───── Record extracts

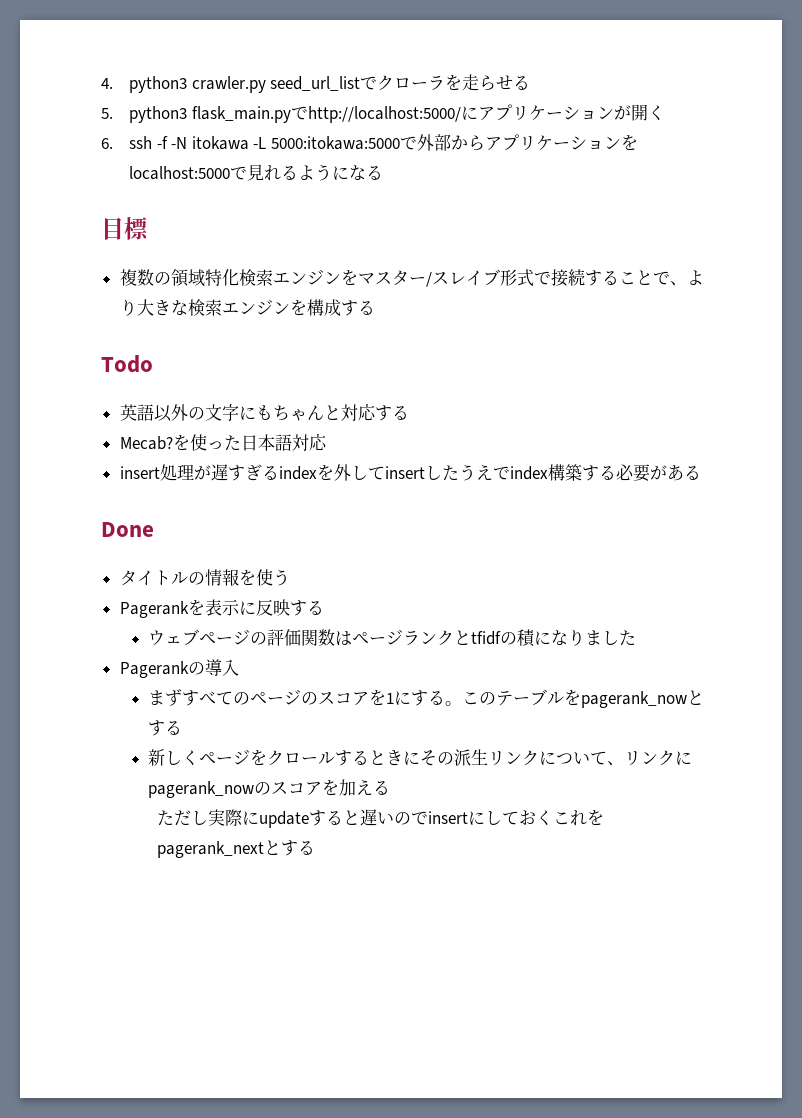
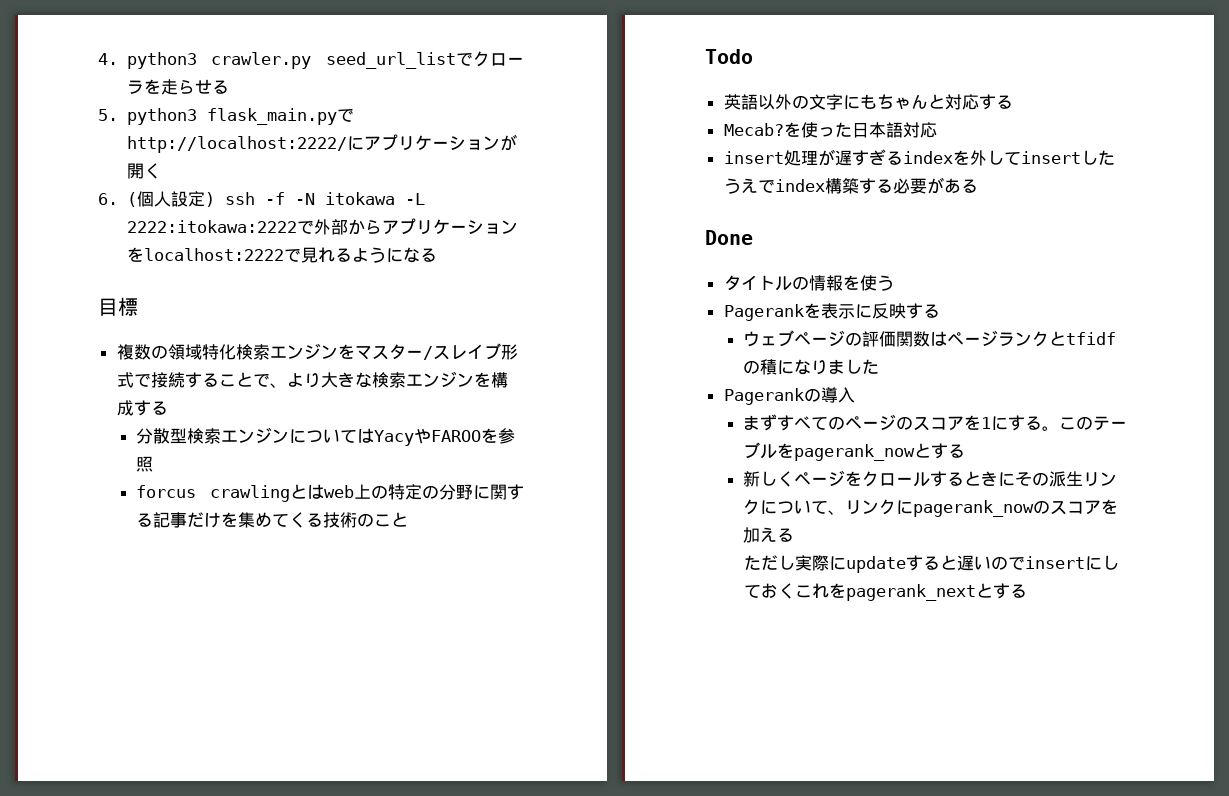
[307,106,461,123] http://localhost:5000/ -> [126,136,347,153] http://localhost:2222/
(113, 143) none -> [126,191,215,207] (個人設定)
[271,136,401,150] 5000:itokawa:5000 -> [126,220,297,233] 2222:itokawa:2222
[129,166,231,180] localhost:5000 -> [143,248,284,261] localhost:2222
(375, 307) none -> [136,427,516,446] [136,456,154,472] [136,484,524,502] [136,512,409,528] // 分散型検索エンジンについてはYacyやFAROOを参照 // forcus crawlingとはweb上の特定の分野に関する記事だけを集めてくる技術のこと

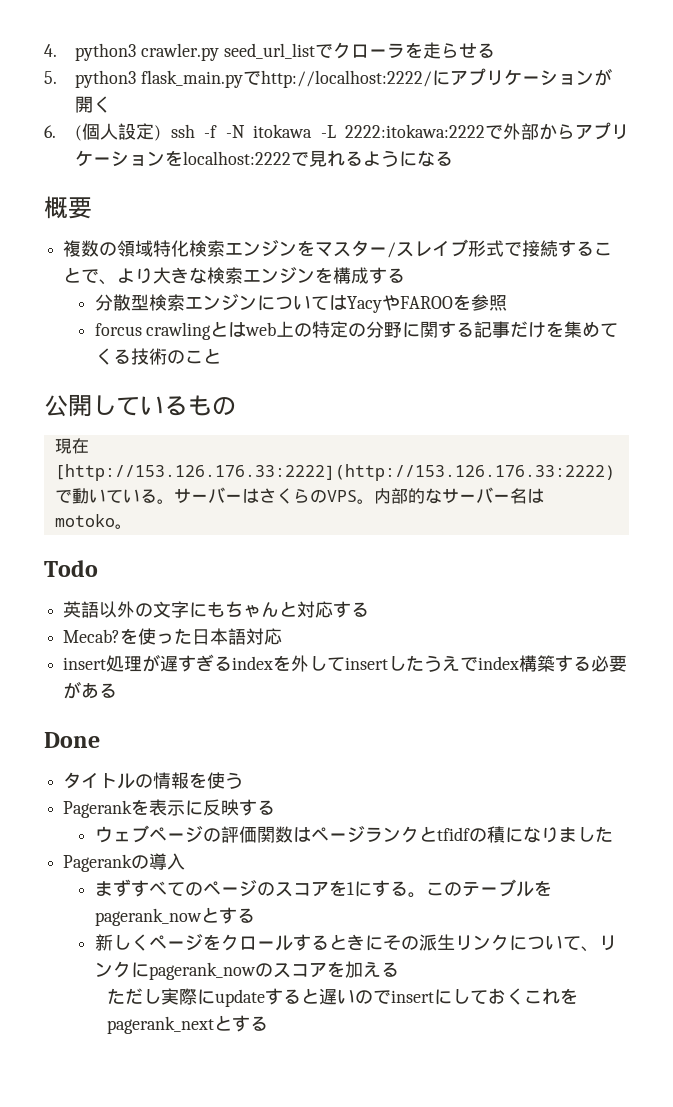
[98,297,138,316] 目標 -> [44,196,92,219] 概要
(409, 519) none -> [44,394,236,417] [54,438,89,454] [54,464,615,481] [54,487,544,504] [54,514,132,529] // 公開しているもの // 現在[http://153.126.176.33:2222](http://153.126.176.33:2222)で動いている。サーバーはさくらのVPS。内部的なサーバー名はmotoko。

──────────
───── Record extracts

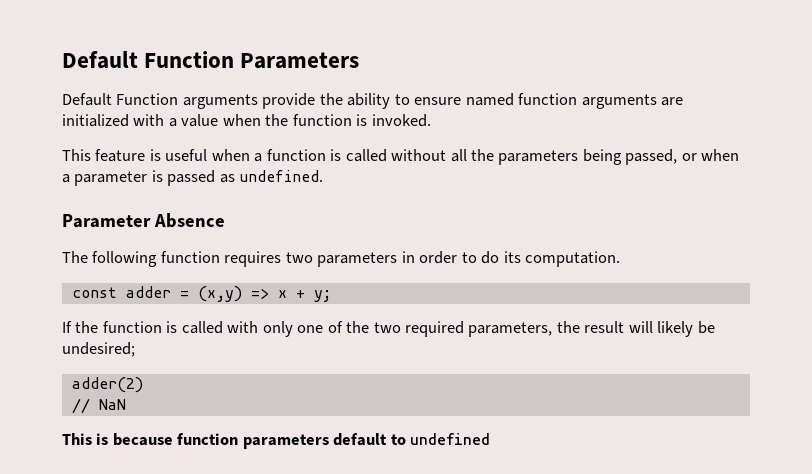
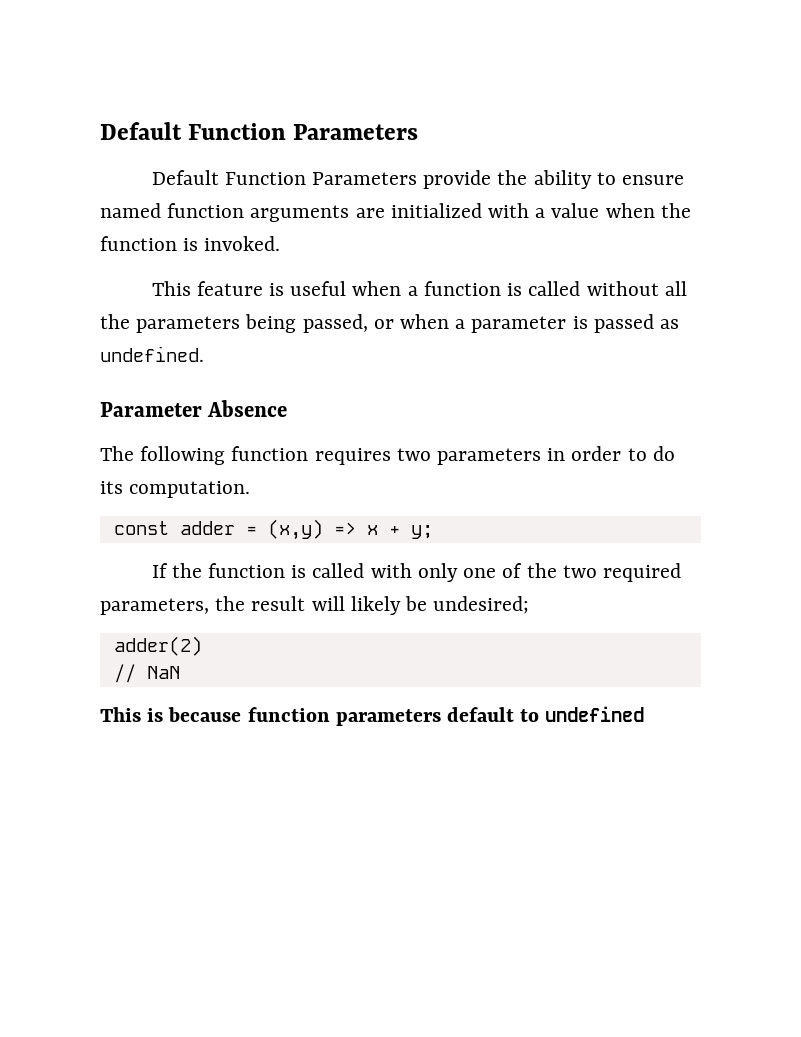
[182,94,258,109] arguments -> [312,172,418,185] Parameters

──────────

▶ _Work to be completed_
Treat the line with "[271,136,401,150] 5000:itokawa:5000 ->" as the start and the line with "(409, 519) none" as the end, and return exactly that span of the data above, both ends included, without pictures.

▶ _Solution_
[271,136,401,150] 5000:itokawa:5000 -> [126,220,297,233] 2222:itokawa:2222
[129,166,231,180] localhost:5000 -> [143,248,284,261] localhost:2222
(375, 307) none -> [136,427,516,446] [136,456,154,472] [136,484,524,502] [136,512,409,528] // 分散型検索エンジンについてはYacyやFAROOを参照 // forcus crawlingとはweb上の特定の分野に関する記事だけを集めてくる技術のこと

[98,297,138,316] 目標 -> [44,196,92,219] 概要
(409, 519) none -> [44,394,236,417] [54,438,89,454] [54,464,615,481] [54,487,544,504] [54,514,132,529] // 公開しているもの // 現在[http://153.126.176.33:2222](http://153.126.176.33:2222)で動いている。サーバーはさくらのVPS。内部的なサーバー名はmotoko。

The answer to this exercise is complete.